TASK TO COMPLETE >>
Search the listing below for the line containing "2014-09-05: 261.9 -> 261.6". From there through the line containing "2014-09-19: none -> 264.6", transcribe every line exactly, both ends included.

GIVEN DATA >>
####################

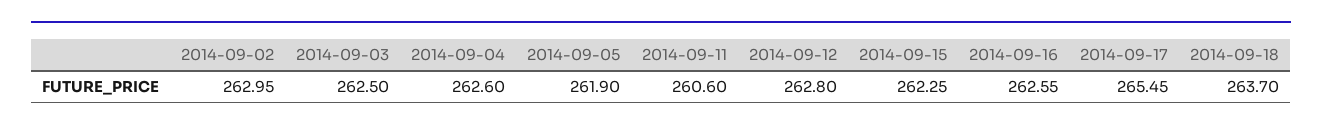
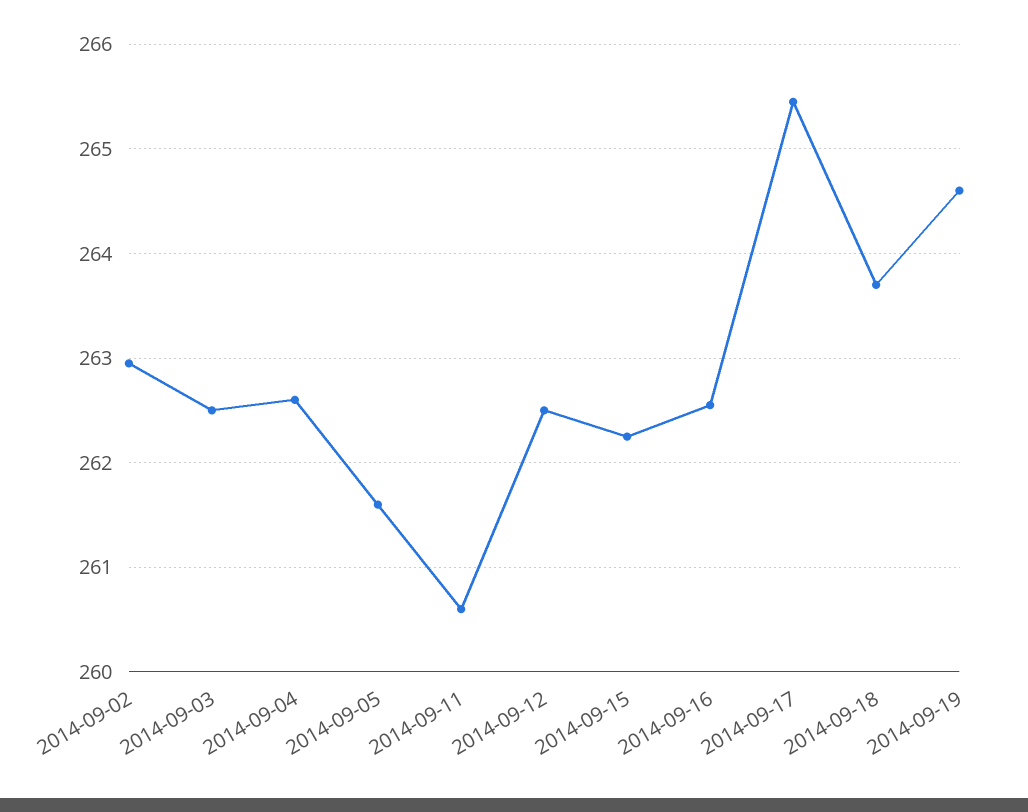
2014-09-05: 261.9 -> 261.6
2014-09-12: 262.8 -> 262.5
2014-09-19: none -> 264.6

####################

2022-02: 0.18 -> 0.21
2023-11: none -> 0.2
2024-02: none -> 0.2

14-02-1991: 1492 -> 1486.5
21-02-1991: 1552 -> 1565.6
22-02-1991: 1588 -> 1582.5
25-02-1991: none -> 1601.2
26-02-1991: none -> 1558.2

####################

SOLUTION >>
2014-09-05: 261.9 -> 261.6
2014-09-12: 262.8 -> 262.5
2014-09-19: none -> 264.6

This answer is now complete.